Psychometric Analysis
Then the effectiveness, reliability, and responsiveness of QLICD-PU were evaluated. In this study, the structural effectiveness is evaluated by the Pearson correlation coefficient r between the item and the domain. Assess the validity of the standard by correlating the corresponding fields of QLICD-PU and SF-36. Multi-feature scale analysis [25] is used to test the convergence validity and discriminant validity of the item. There are two validity criteria: (1) When the item domain correlation is 0.40 or higher, it supports convergence validity; (2) The item domain correlation is higher than the discriminant validity of other domains. item In terms of reliability, for each domain/facet and the overall scale, the internal consistency is assessed using the first measurement data (at admission) by Cronbach's alpha coefficient. Evaluation of retest reliability was by Pearson correlation coefficient and intra-class correlation (ICC) [26-27] between the first and second assessments. The responsiveness (sensitivity to detect change) was assessed by using a paired t-test to compare the average score change between the two assessments before and after treatment and the average value of the standardized response (SRM). [28-29].
Generalizability Theory Analysis
In addition to the classical test theory analysis, to study the reliability of the QLICD-PU score, we also applied the Generalizability Theory (GT) in this study. GT is a modern test theory developed based on the combination of classical test theory and analysis of variance. It is proposed as a method to improve measurement program design in an attempt to obtain reliable data [30-33]. To control the measurement errors, GT introduces independent variables or factors that interfere with test scores into measurement models, such as differences between research objects, item difficulty, scoring criteria, and the interaction between these factors. An analysis of variance was then used to assess the impact of these variables or factors on test scores, using the variance component as an index. GT includes G study and D study. G study quantified the amount of variance related to the different facets (factors) to be examined. D study provides information about which protocol is best for a particular measurement by generating a generalizability (G) coefficient, which can be interpreted as a reliability factor for all facets of the current study.

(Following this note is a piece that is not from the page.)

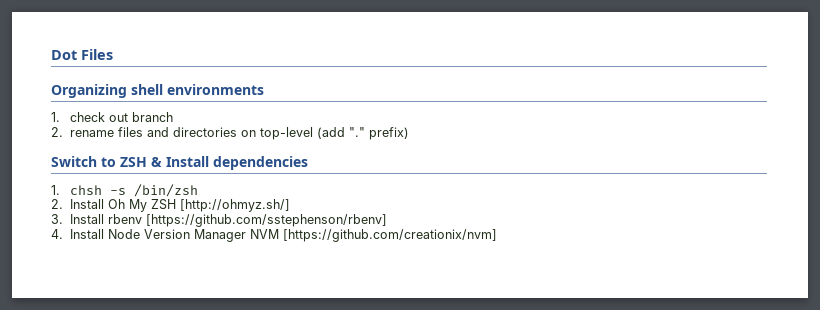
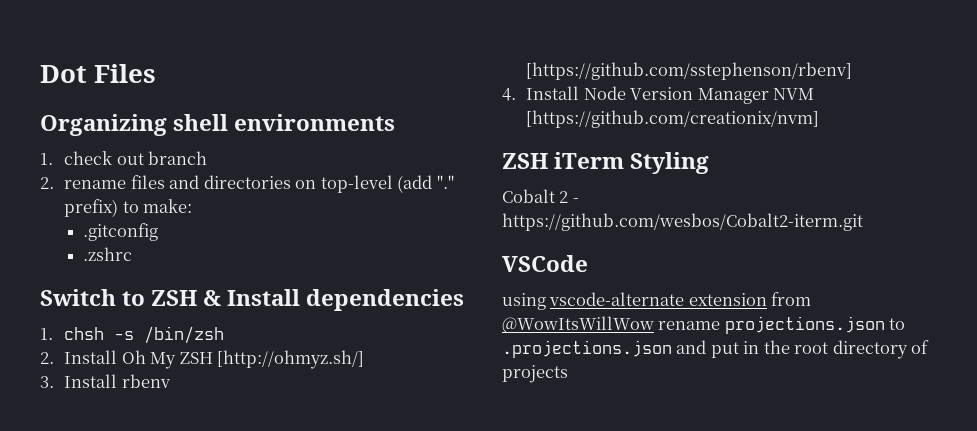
(409, 133) none -> [122,199,193,213] [82,223,158,241] [82,247,132,261] to make: // .gitconfig // .zshrc
(497, 235) none -> [502,152,710,174] [502,189,579,203] [502,213,863,231] [502,255,588,272] [502,292,812,310] [502,316,906,334] [502,340,930,359] [502,365,568,383] // ZSH iTerm Styling // Cobalt 2 - https://github.com/wesbos/Cobalt2-iterm.git // VSCode // using vscode-alternate extension from @WowItsWillWow rename projections.json to .projections.json and put in the root directory of projects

In our research, both G study and D study are completed in one measurement model to estimate the variance component and reliability factor, and to estimate the variance component and reliability factor in the one-sided cross design. [person-by-item (p × i) design]. We define the patient's quality of life as the measurement target and the item as a facet of measurement error. For G-Study, we defined an acceptable observation range composed of measurement objects and measurement errors and estimated variance components. For D-study, we define the allowable summary based on the measurement object and the measurement facet that the researchers are willing to summarize to express the measurement conditions. At the same time, the generalized coefficients of each facet and the variance components of the reliability indicators and their interactions are calculated.